Je dînai seul, et donnai les restes à mon porteur. Celui-ci mangea à sa faim, et a son tour porta les restes à deux voyageurs qui étaient arrivés après nous. La nourriture ne se mesure pas en Afrique. Quand on en fait pour un, soyez sûr qu'il y en aura toujours pour quatre, ou même davantage !

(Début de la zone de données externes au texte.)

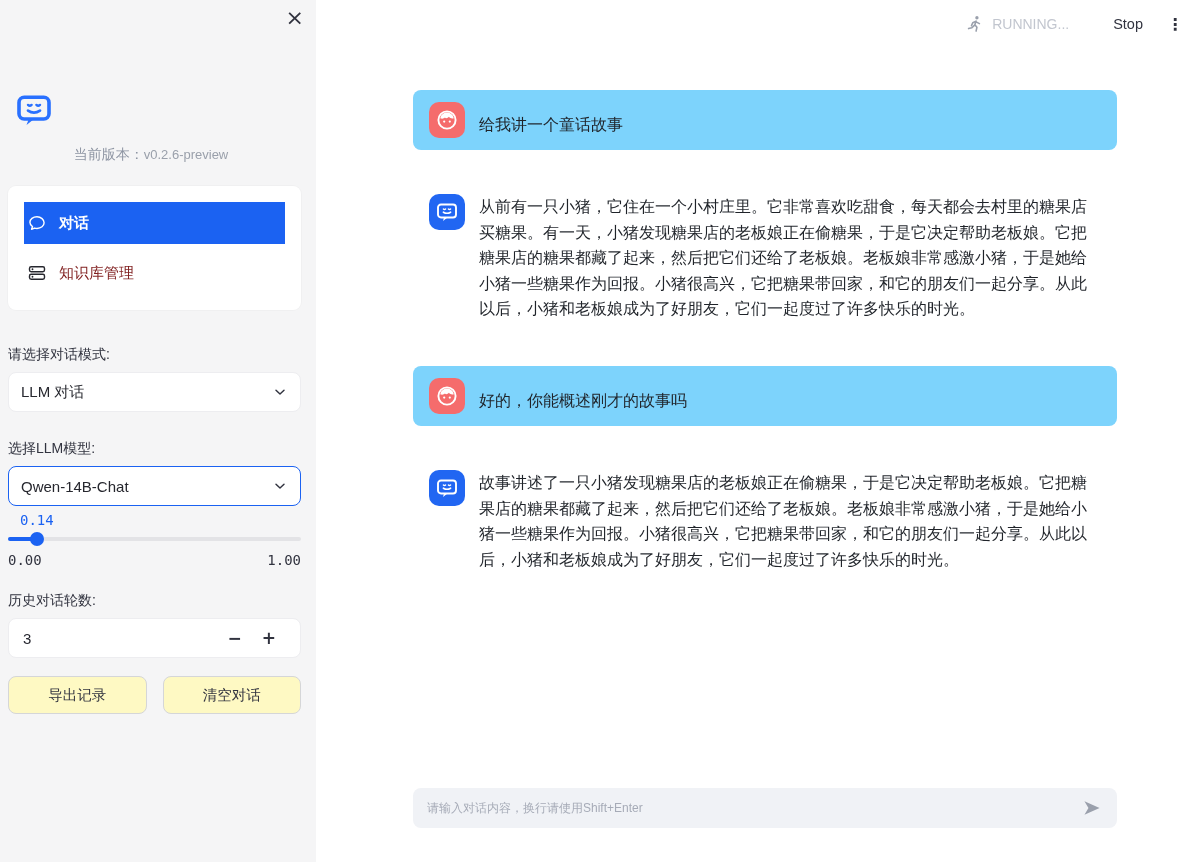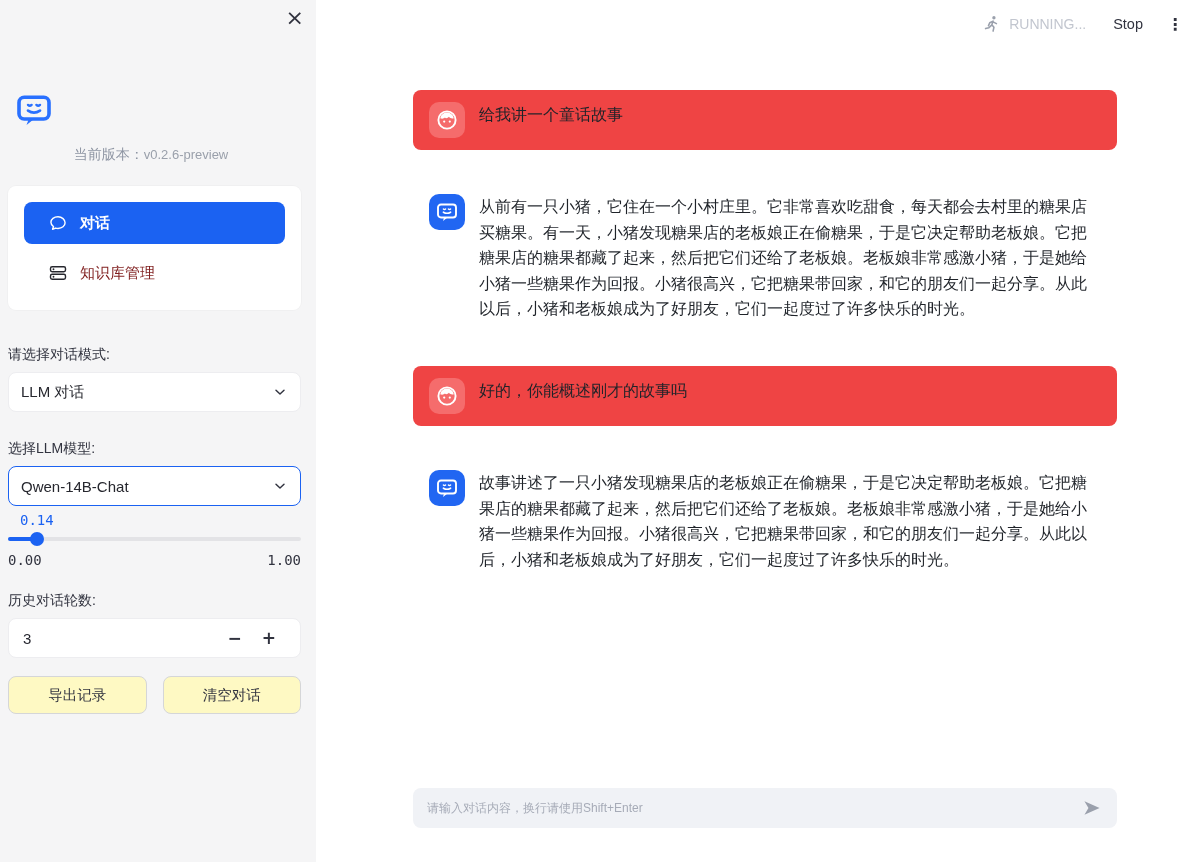--- a/index.html
+++ b/index.html
@@ -67,7 +67,7 @@
   .status-icon { width:20px; height:20px; margin-right:8px; }
   .status-text { font-size:14px; color:#c2c6cf; }
   .stop-btn { background:none; border:none; font-size:14.5px; color:#31333f;
-              margin-left:27px; cursor:pointer; font-family:"Liberation Sans", sans-serif; }
+              margin-left:44px; cursor:pointer; font-family:"Liberation Sans", sans-serif; }
   .kebab { background:none; border:none; font-size:16px; font-weight:bold; color:#31333f;
            margin-left:24px; cursor:pointer; letter-spacing:0;
            font-family:"DejaVu Sans", sans-serif; }

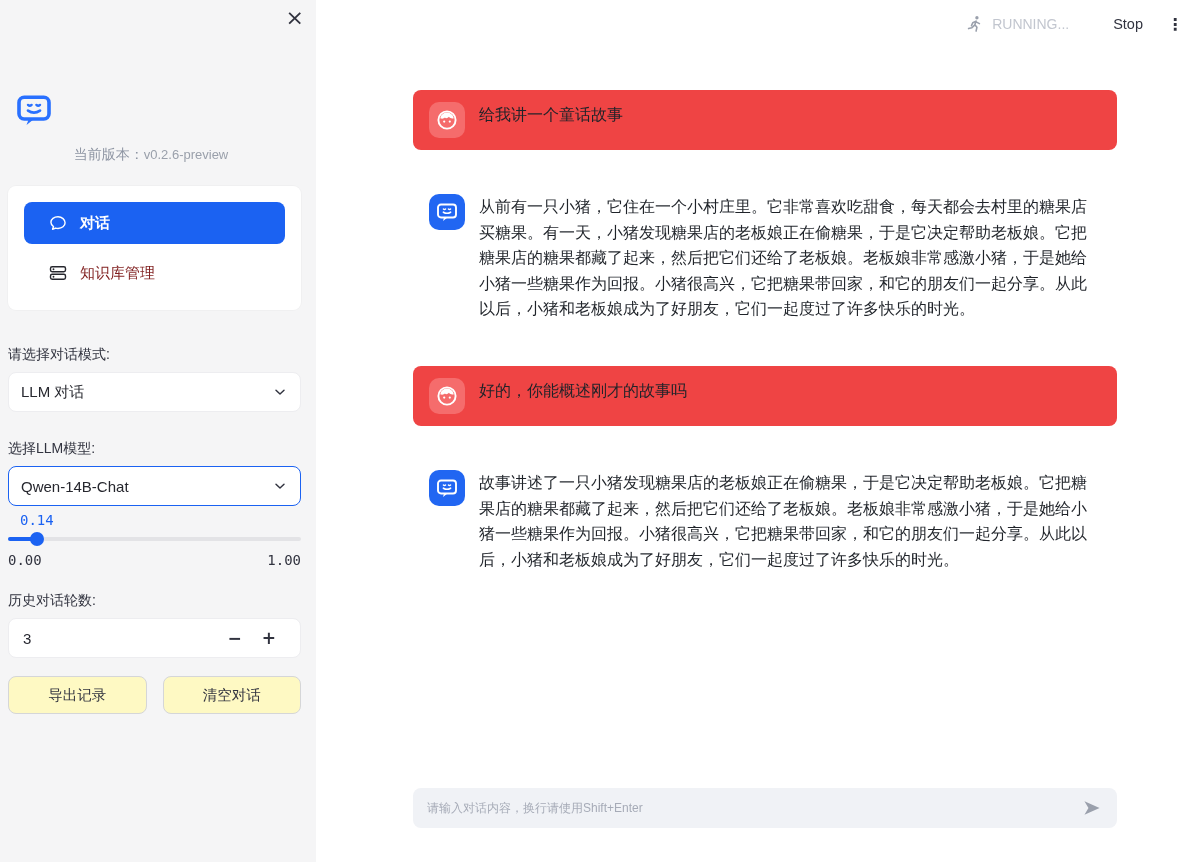--- a/index.html
+++ b/index.html
@@ -80,7 +80,7 @@
   .avatar.assistant { background:#2166f2; }
   .avatar svg { width:24px; height:24px; }
   .msg { display:flex; gap:14px; }
-  .msg.user { background:#ef4444; border-radius:8px; padding:12px 16px; align-items:flex-start;
+  .msg.user { background:#7dd3fc; border-radius:8px; padding:12px 16px; align-items:flex-end;
               min-height:60px; }
   .msg.assistant { padding:12px 16px; align-items:flex-start; }
   .msg-text { font-size:16px; line-height:1.6; color:#1f2329; }

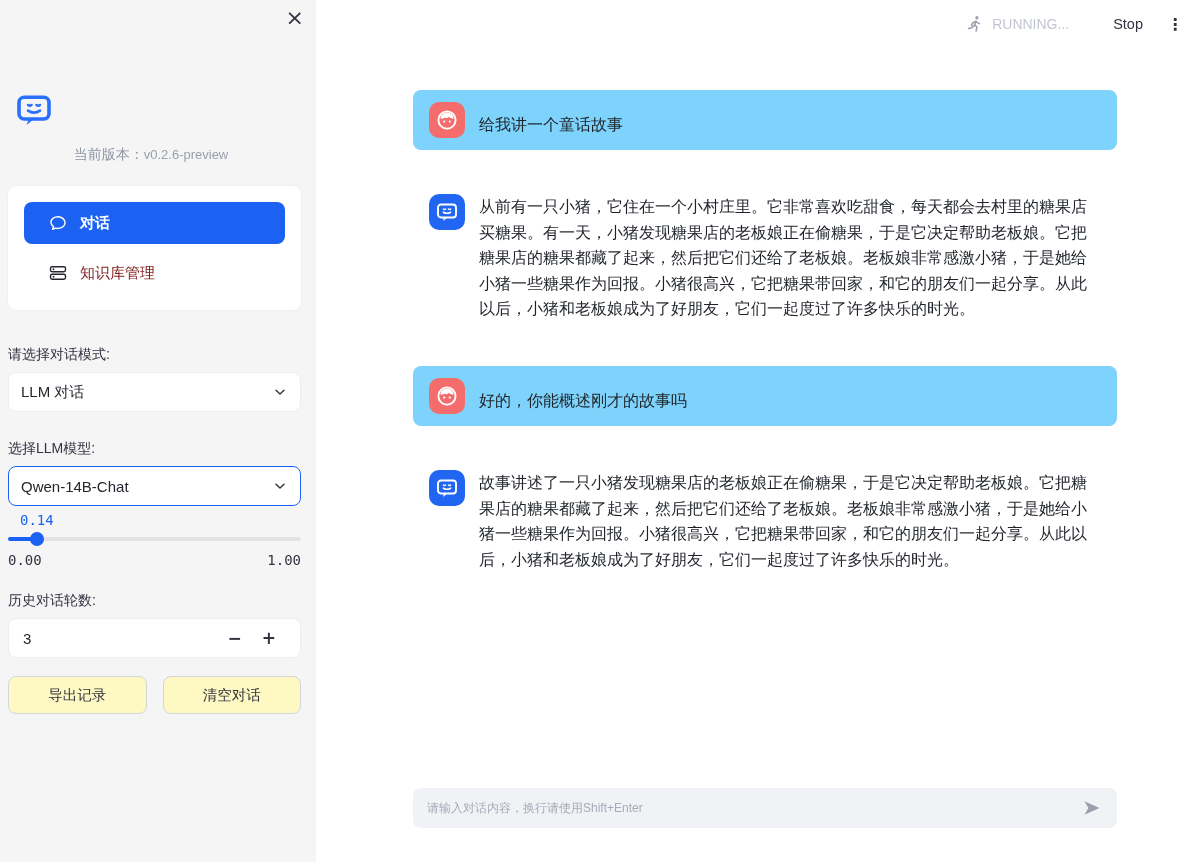--- a/index.html
+++ b/index.html
@@ -21,8 +21,8 @@
 
   .nav-card { margin:22px 15px 0 8px; background:#ffffff; border-radius:8px;
               padding:16px; box-shadow:0 0 0 1px rgba(0,0,0,0.02); }
-  .nav-item { display:flex; align-items:center; gap:12px; height:42px; border-radius:8px;
-              padding:0 24px; font-size:15px; cursor:pointer; }
+  .nav-item { display:flex; align-items:center; gap:12px; height:42px; border-radius:0;
+              padding:0 3px; font-size:15px; cursor:pointer; }
   .nav-item.active { background:#1b62f2; color:#ffffff; font-weight:bold; }
   .nav-item.plain { color:#7f1d1d; margin-top:8px; }
   .nav-item svg { width:20px; height:20px; }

Le lendemain, dès le lever du soleil, je quittai Fiko et prit la route de Bandiagara. Cette dernière étape était longue et accidentée. Il fallait franchir la grande colline dite “Ɓalewal Kori”, effort d'autant plus pénible que nous étions déjà exténués par une marche de près de vingt kilomètres et par la crainte des fauves qui pullulaient dans cette région déserte et giboyeuse. Heureusement, de l'autre côté de la colline se trouvait le campement du village de Kori-Kori, à environ quinze kilomètres de Bandiagara. Les campements, surveillés par des gérants, étaient alors des sortes de gîtes mis en place par l'administration tous les vingt-cinq ou trente kilomètres en bordure des villages pour loger les fonctionnaires de passage. On y trouvait des cases de terre, généralement doubles, coiffées d'une toiture de chaume.